Dois membros da delegação de futebol do Togo morreram após o ataque de sexta-feira (8) contra o ônibus em que viajava a seleção para disputar a Copa Africana de Nações, disse o goleiro do time Kossi Agassa à rádio francesa France Info. O motorista do ônibus também morreu, totalizando três vítimas.

“Acabamos de ser informados que o assistente do técnico e nosso assessor de imprensa morreram”, afirmou Agassa.

O diretor regional da companhia de assistência médica internacional SOS em Johanesburgo afirmou mais cedo que um paciente havia morrido. “Houve um pedido para levar dois membros do time para a África do Sul. Um desses pacientes morreu e o segundo está sendo removido por ambulância aérea e estará no hospital de Milpark”, disse Fraser Lamond. “Eu não sei se ele era um jogador ou não.”


Homens armados abriram fogo contra o veículo que levava a seleção de futebol do Togo para a Copa Africana de Nações, em Angola, na sexta-feira.

Desistência

Após o ataque, a realização da Copa foi confirmada pela organização da competição, mas a desistência da seleção do Togo de participar já é dada como certa.

o capitão da seleção do Togo, Emmanuel Adebayor, está saindo de Angola, seguindo para casa e não vai participar da Copa Africana de Nações. A informação foi dada no sábado (9) pelo Manchester City, clube pelo qual joga.

“Ele está saindo de Angola, mas não temos certeza sobre o destino exato de seu voo”, afirmou o porta-voz do City Simon Heggie.

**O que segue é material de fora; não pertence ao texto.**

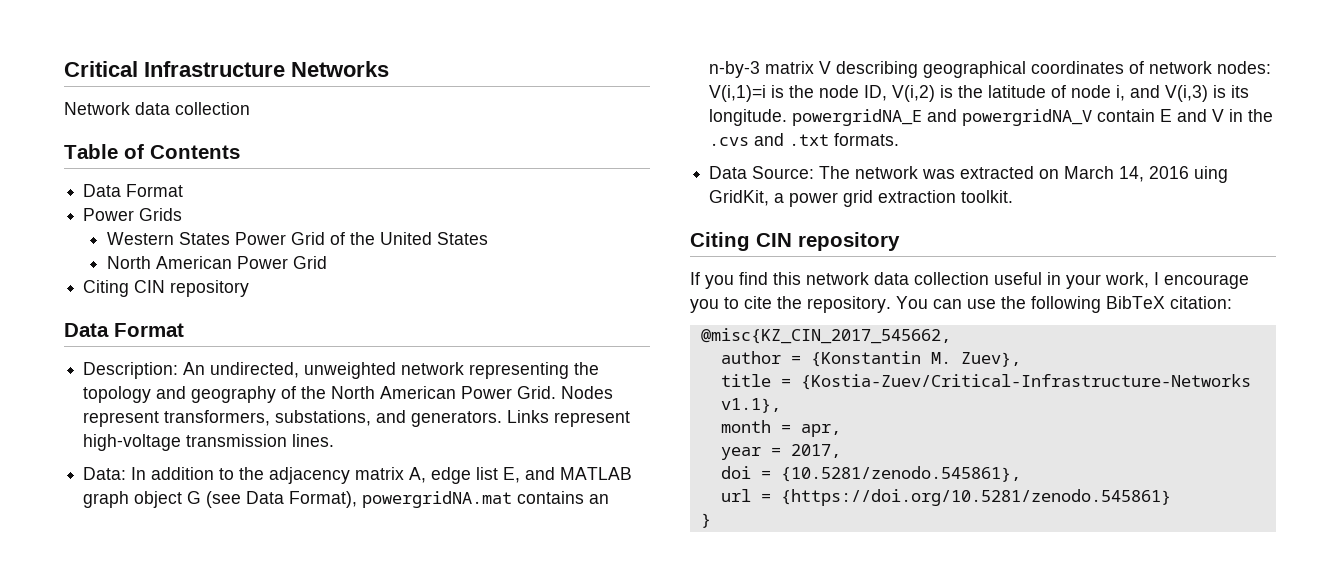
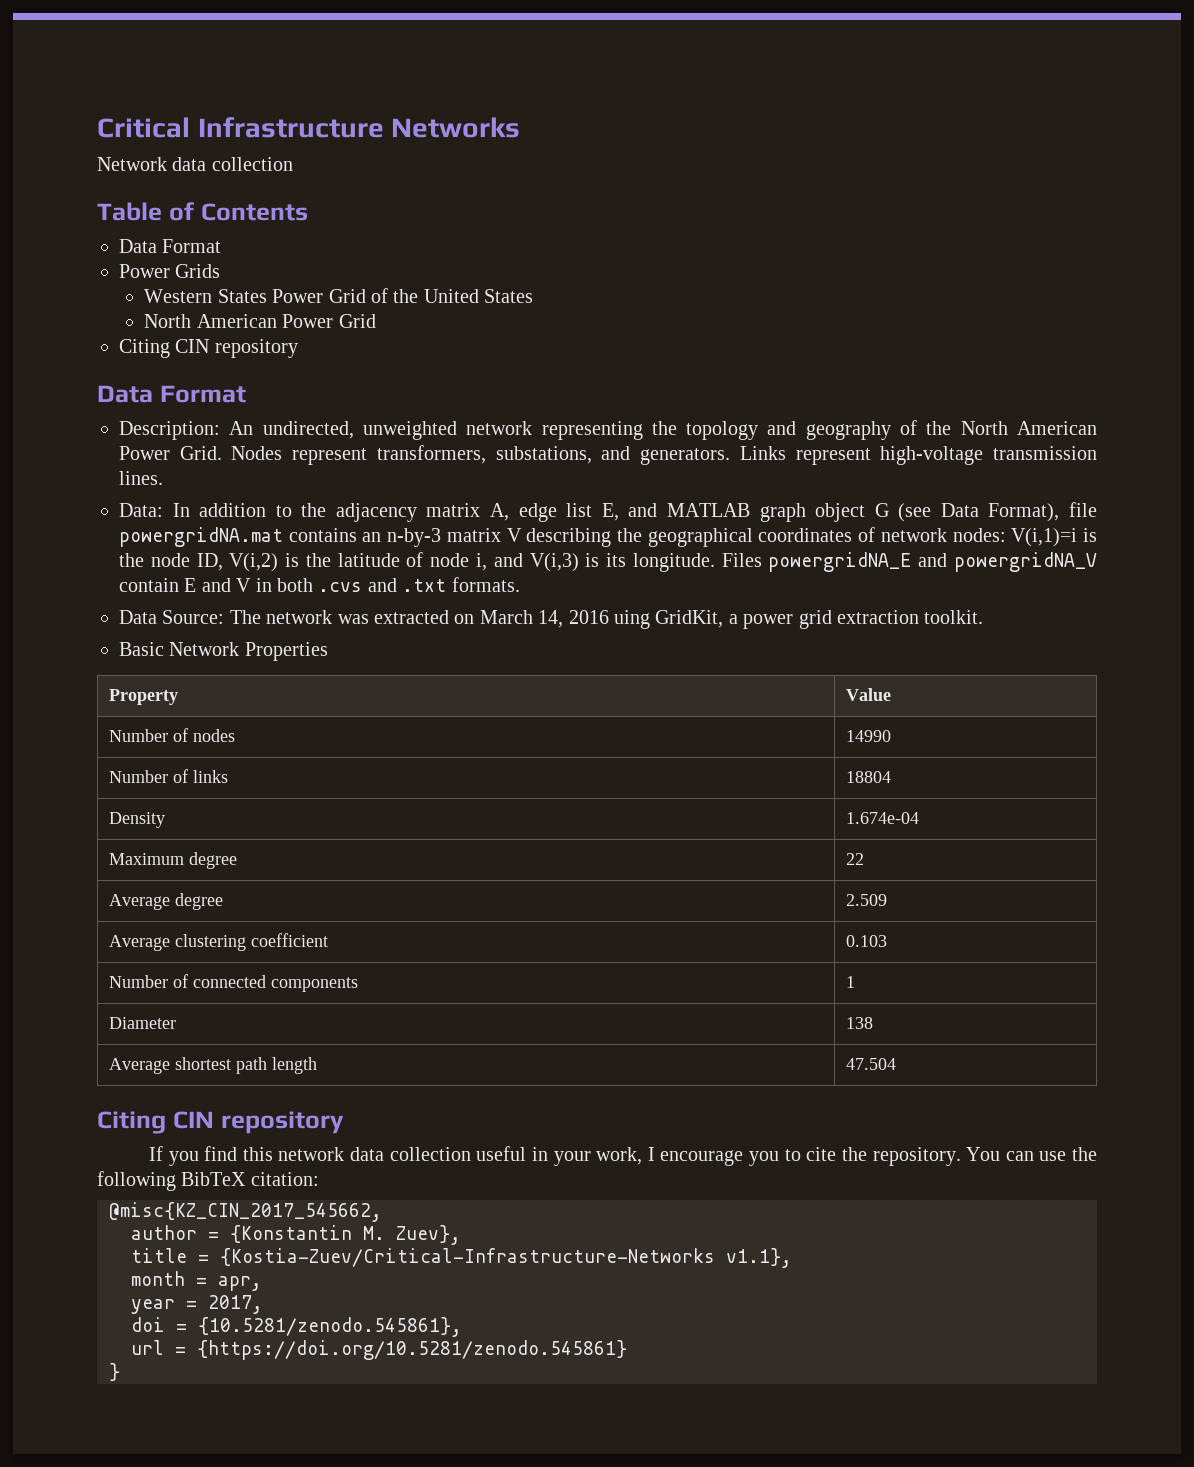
(358, 499) none -> [1068,502,1097,517] file
(919, 69) none -> [617,528,642,542] the
(788, 117) none -> [721,553,762,567] Files
[1248,109,1274,122] the -> [277,578,313,592] both
(1014, 196) none -> [119,642,328,661] [109,689,179,705] [846,688,892,701] [109,728,236,742] [846,730,892,742] [109,769,229,783] [846,771,892,783] [109,812,166,828] [846,812,920,824] [109,852,238,869] [846,853,865,865] [109,893,224,910] [846,894,888,906] [109,933,329,951] [846,935,888,947] [109,974,359,992] [846,976,856,988] [109,1017,177,1029] [846,1017,874,1029] [109,1057,318,1074] [846,1058,897,1070] // Basic Network Properties // Property | Value // Number of nodes | 14990 // Number of links | 18804 // Density | 1.674e-04 // Maximum degree | 22 // Average degree | 2.509 // Average clustering coefficient | 0.103 // Number of connected components | 1 // Diameter | 138 // Average shortest path length | 47.504

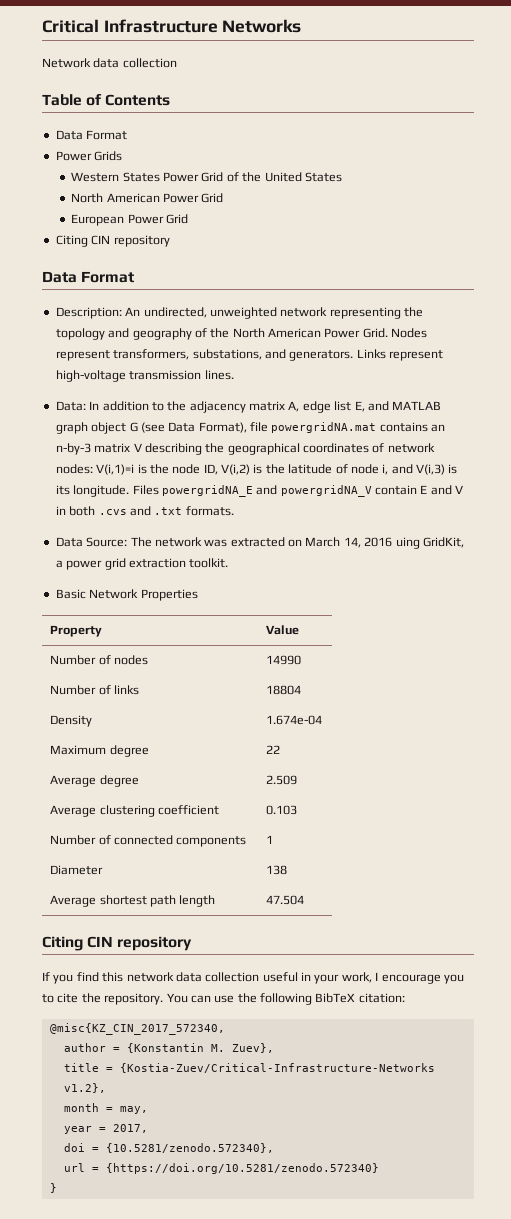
(376, 321) none -> [71,214,189,226] // European Power Grid
[109,1202,382,1222] @misc{KZ_CIN_2017_545662, -> [49,1023,225,1035] @misc{KZ_CIN_2017_572340,
[726,1248,792,1268] v1.1}, -> [63,1083,106,1093] v1.2},
[218,1276,262,1291] apr, -> [119,1106,148,1114] may,
[198,1317,462,1337] {10.5281/zenodo.545861}, -> [105,1143,274,1153] {10.5281/zenodo.572340},
[197,1340,627,1360] {https://doi.org/10.5281/zenodo.545861} -> [105,1163,379,1174] {https://doi.org/10.5281/zenodo.572340}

“A comunicação entre o clube e Emmanuel esteve aberta o dia todo, nós falamos com seus conselheiros e sua namorada e ele está voltando para casa.”

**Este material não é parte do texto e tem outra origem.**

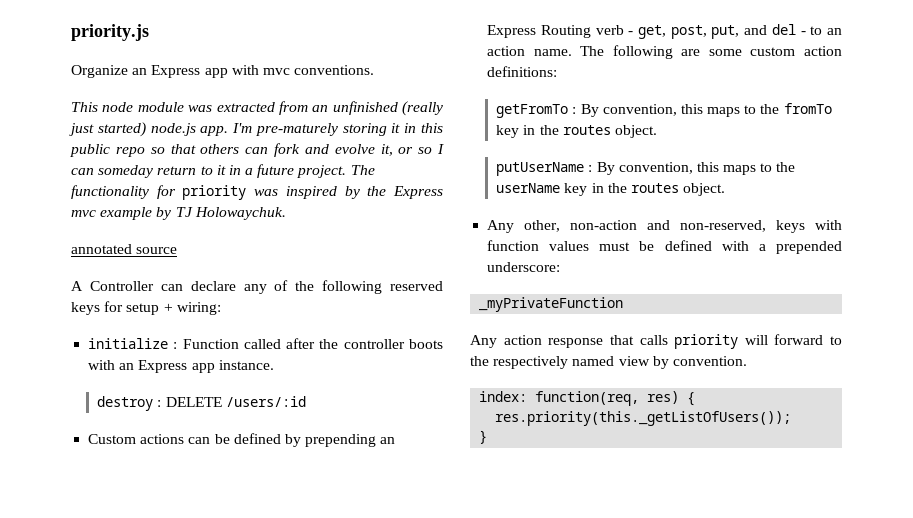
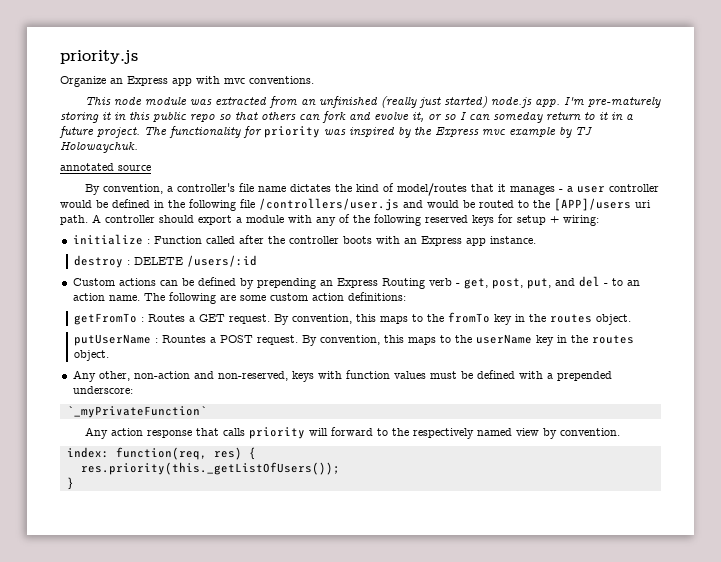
[71,281,236,291] A Controller can declare -> [84,183,659,196] [60,198,651,211] [60,214,312,225] By convention, a controller's file name dictates the kind of model/routes that it manages - a user controller would be defined in the following file /controllers/user.js and would be routed to the [APP]/users uri path. A controller should export a module with
(577, 110) none -> [148,314,271,324] Routes a GET request.
(593, 168) none -> [162,335,299,345] Rountes a POST request.
[479,297,624,312] _myPrivateFunction -> [66,406,207,418] `_myPrivateFunction`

A federação de futebol de Togo vai consultar os jogadores antes de decidir se abandona a Copa Africana de Nações, disse o chefe da área de comunicação do grupo.

A delegação do Togo está a caminho do hotel onde o time está para conversar com os jogadores e nenhuma decisão foi tomada até agora, disse Messan Attelou. “Vamos agora ver e conversar com os jogadores e, então, tomar uma decisão sobre se vamos ou não participar da competição”, acrescentou.

Alerta e ataque

Segundo uma autoridade ligada ao futebol africano, a seleção do Togo foi advertida a não viajar de ônibus para a província angolana de Cabinda.

O ataque ocorreu cinco meses antes de a vizinha África do Sul sediar a Copa do Mundo, tornando-se o primeiro país do continente a organizar o evento.

Virgilio Santos, uma autoridade do COCAN, o comitê organizador da Copa Africana de Nações, disse ao jornal “A Bola” que nenhum time deveria viajar de ônibus por Angola.

“Pedimos que todas as delegações nos informassem quando chegariam e fornecessem os números de passaportes de seus jogadores. Togo foi o único time que não respondeu e não informou o COCAN que estava vindo de ônibus”, afirmou Santos.

“As regras são claras: nenhuma seleção deve viajar de ônibus. Eu não sei o que os levou a isso.”

Copa do Mundo

O ex-técnico do Togo Otto Pfister afirmou que o ataque prejudica a Copa do Mundo na África do Sul.

“Isso é um grande golpe para a África. Obviamente isso será diretamente ligado à Copa do Mundo agora”, disse Pfister à agência de notícias esportiva alemã SID.

O capitão e astro da equipe togolesa, Emmanuel Adebayor, que estava no ônibus mas escapou sem ferimentos, concordou que o ataque prejudica a imagem africana.

“Continuamos repetindo que, África, nós temos que mudar nossa imagem se quisermos ser respeitados e, infelizmente, isso não está acontecendo”, disse Adebayor à BBC. “Muitos jogadores querem desistir (do torneio). Eles viram a morte e querem voltar para suas famílias.”

Qualquer repercussão do ataque será observada de perto pela África do Sul, que gastou pelo menos 13 bilhões de rands (R$ 3 bilhões) em novos estádios e infraestrutura para a Copa.